From the entries that follow, pick out all lines holding "left".

================

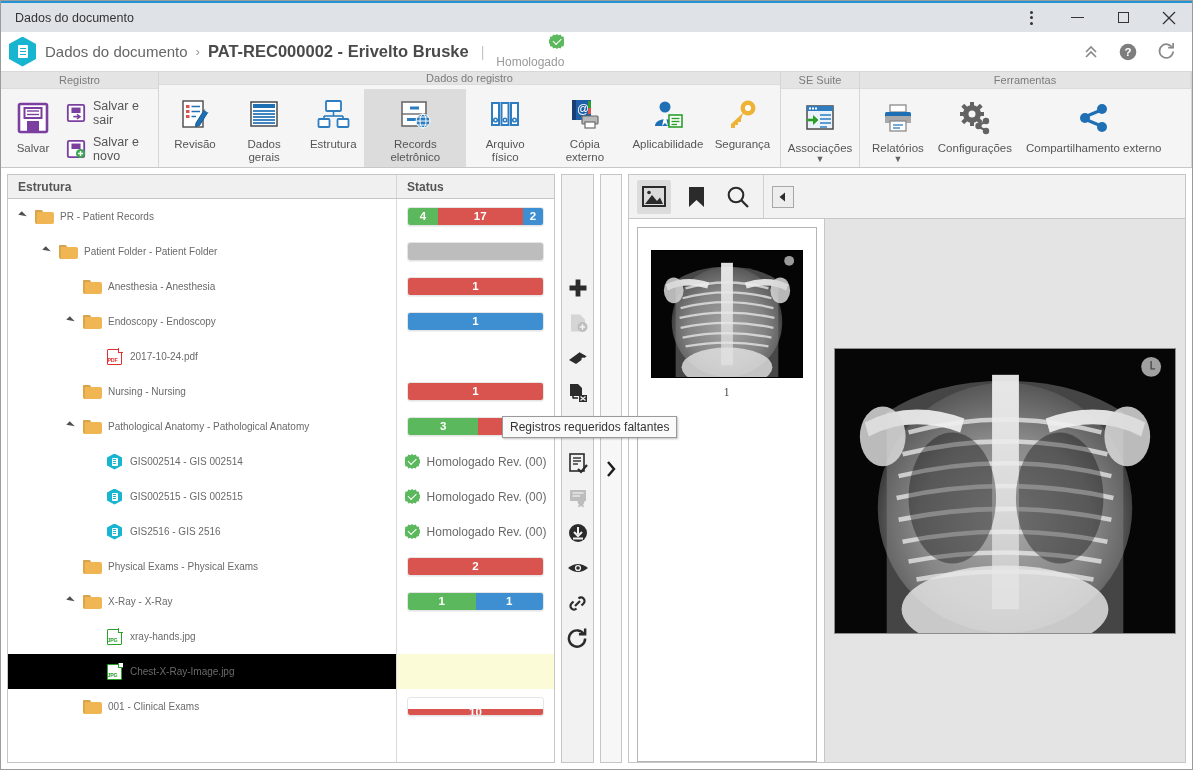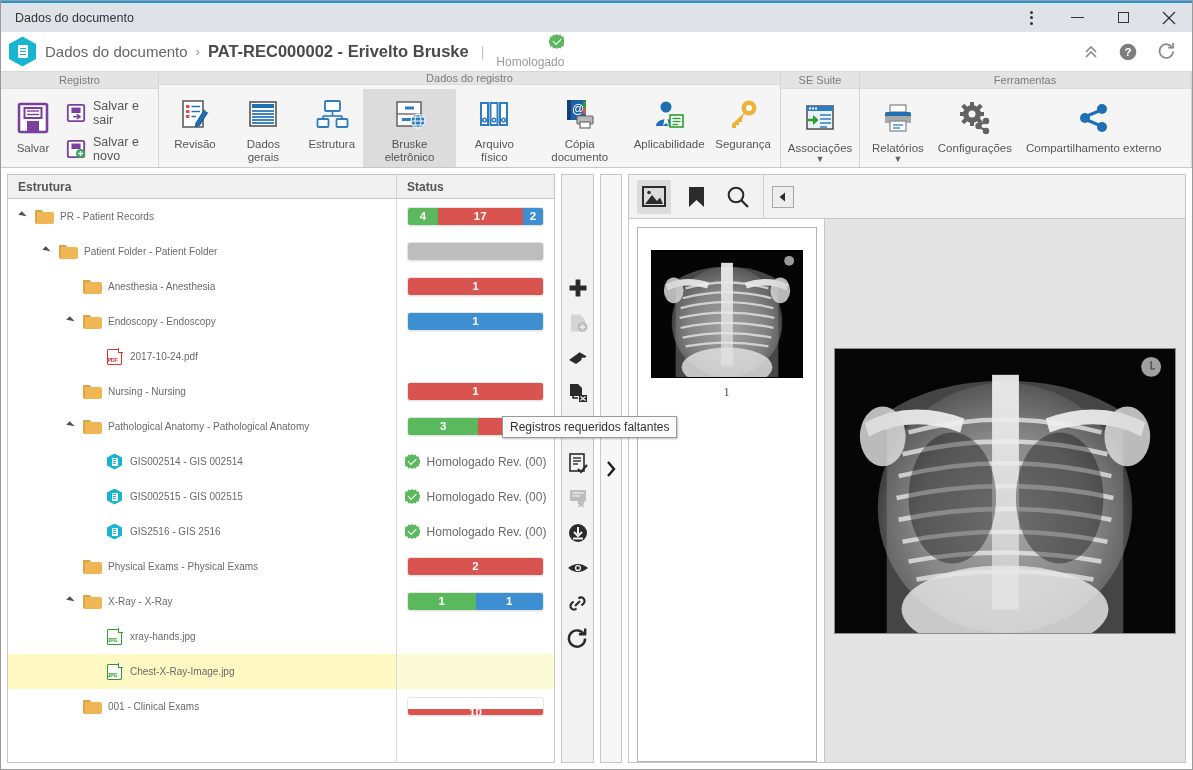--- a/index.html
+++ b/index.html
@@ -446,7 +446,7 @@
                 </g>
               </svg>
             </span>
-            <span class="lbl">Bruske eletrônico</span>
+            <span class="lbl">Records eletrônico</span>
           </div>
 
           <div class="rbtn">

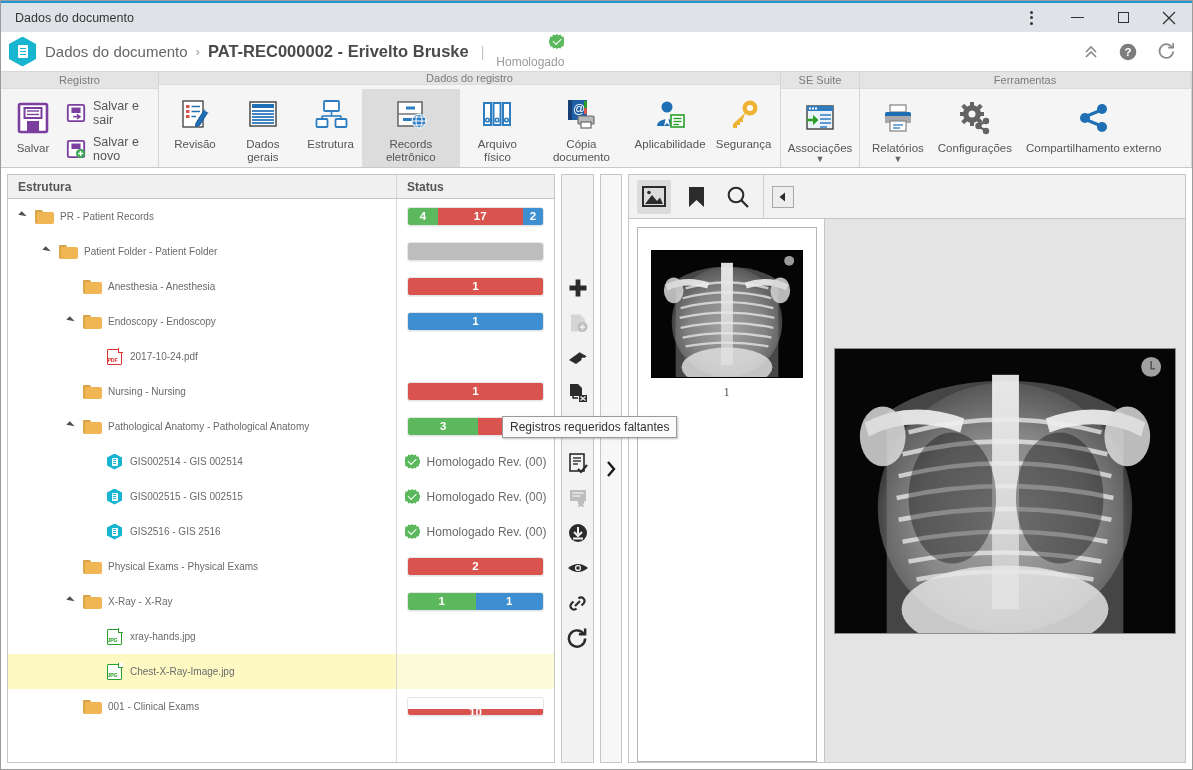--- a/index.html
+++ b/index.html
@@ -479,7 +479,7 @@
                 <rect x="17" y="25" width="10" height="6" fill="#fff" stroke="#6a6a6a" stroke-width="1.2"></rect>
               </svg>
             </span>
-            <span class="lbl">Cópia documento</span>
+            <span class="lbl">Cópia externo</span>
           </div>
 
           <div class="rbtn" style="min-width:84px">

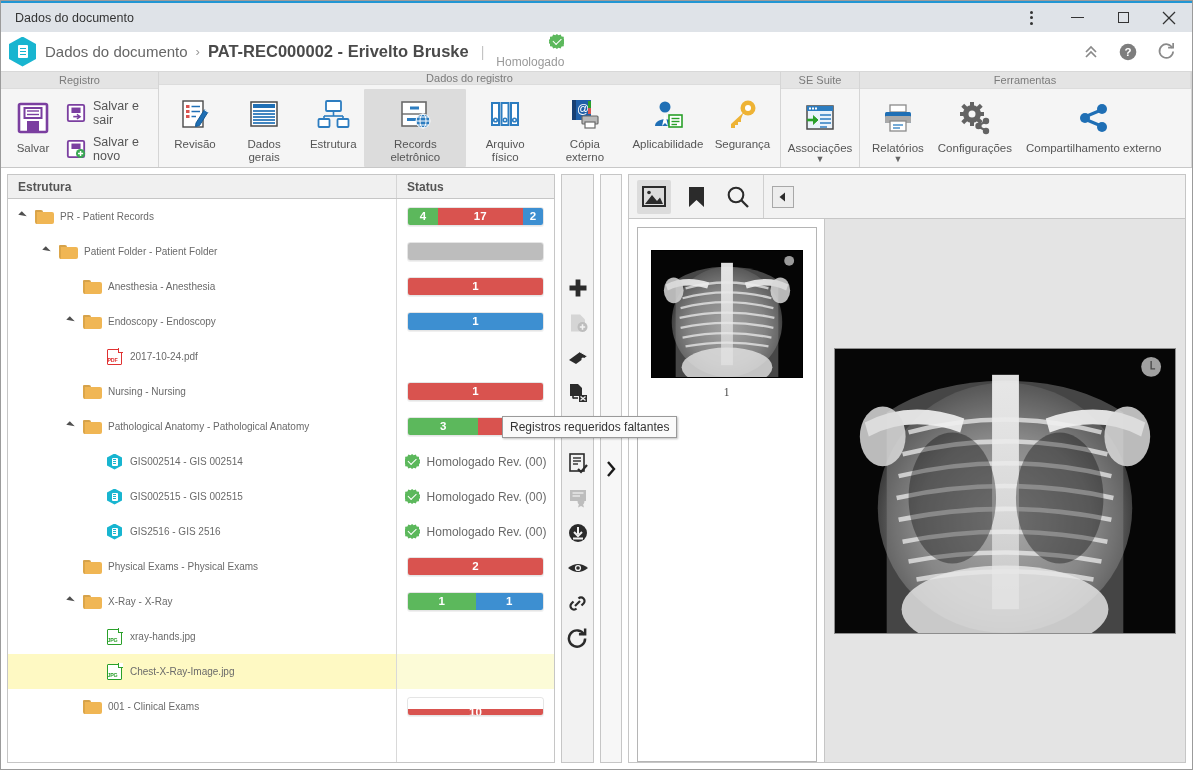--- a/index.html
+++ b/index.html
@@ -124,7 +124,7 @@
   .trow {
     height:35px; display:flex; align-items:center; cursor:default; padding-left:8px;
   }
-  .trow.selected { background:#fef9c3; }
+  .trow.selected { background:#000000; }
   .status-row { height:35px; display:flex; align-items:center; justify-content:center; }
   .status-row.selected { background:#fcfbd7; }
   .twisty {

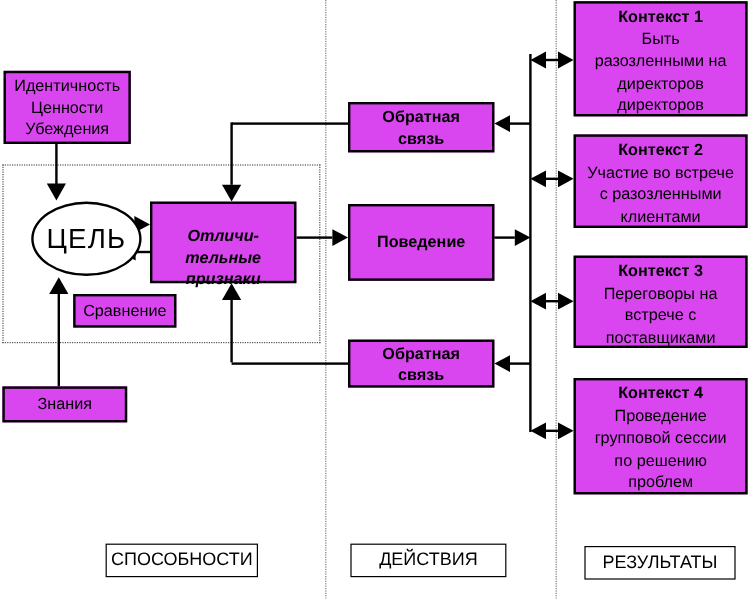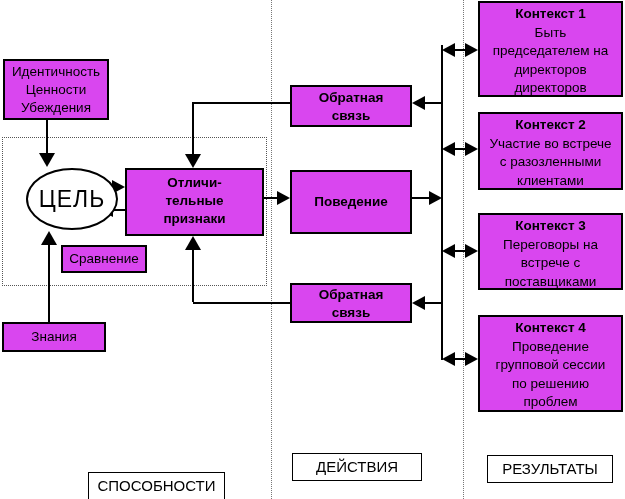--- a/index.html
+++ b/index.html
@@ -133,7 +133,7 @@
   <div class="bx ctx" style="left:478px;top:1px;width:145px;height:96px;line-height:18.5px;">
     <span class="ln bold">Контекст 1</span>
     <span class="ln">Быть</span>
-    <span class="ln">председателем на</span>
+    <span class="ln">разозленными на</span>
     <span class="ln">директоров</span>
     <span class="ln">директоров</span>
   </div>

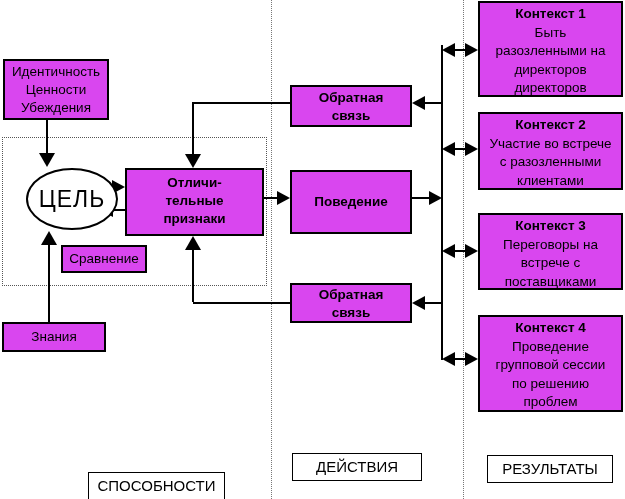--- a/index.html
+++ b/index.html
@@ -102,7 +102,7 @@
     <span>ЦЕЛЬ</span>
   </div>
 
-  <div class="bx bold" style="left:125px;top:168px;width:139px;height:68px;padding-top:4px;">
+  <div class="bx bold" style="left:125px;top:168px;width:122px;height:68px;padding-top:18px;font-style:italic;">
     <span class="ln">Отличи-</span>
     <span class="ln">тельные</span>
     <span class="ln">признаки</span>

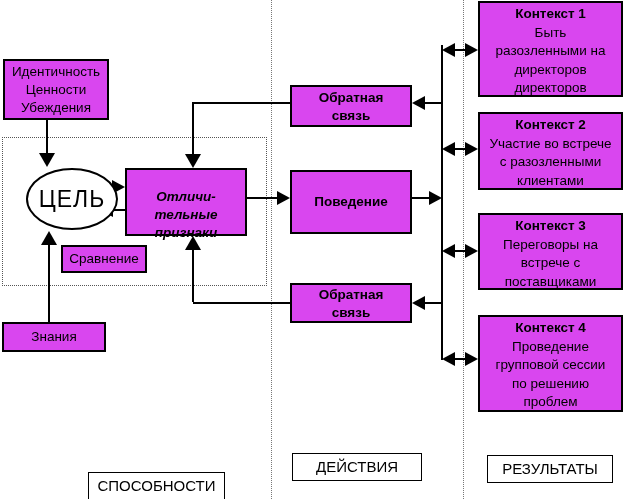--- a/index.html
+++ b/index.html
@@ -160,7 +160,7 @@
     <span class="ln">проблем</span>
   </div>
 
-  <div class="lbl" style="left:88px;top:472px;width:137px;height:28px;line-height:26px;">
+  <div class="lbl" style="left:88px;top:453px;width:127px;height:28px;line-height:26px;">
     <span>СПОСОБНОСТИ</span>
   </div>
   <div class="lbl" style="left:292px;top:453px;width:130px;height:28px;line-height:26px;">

================

▸ SOLUTION BELOW
     height:35px; display:flex; align-items:center; cursor:default; padding-left:8px;
   <div class="bx ctx" style="left:478px;top:1px;width:145px;height:96px;line-height:18.5px;">
-  <div class="bx bold" style="left:125px;top:168px;width:139px;height:68px;padding-top:4px;">
+  <div class="bx bold" style="left:125px;top:168px;width:122px;height:68px;padding-top:18px;font-style:italic;">
-  <div class="lbl" style="left:88px;top:472px;width:137px;height:28px;line-height:26px;">
+  <div class="lbl" style="left:88px;top:453px;width:127px;height:28px;line-height:26px;">
   <div class="lbl" style="left:292px;top:453px;width:130px;height:28px;line-height:26px;">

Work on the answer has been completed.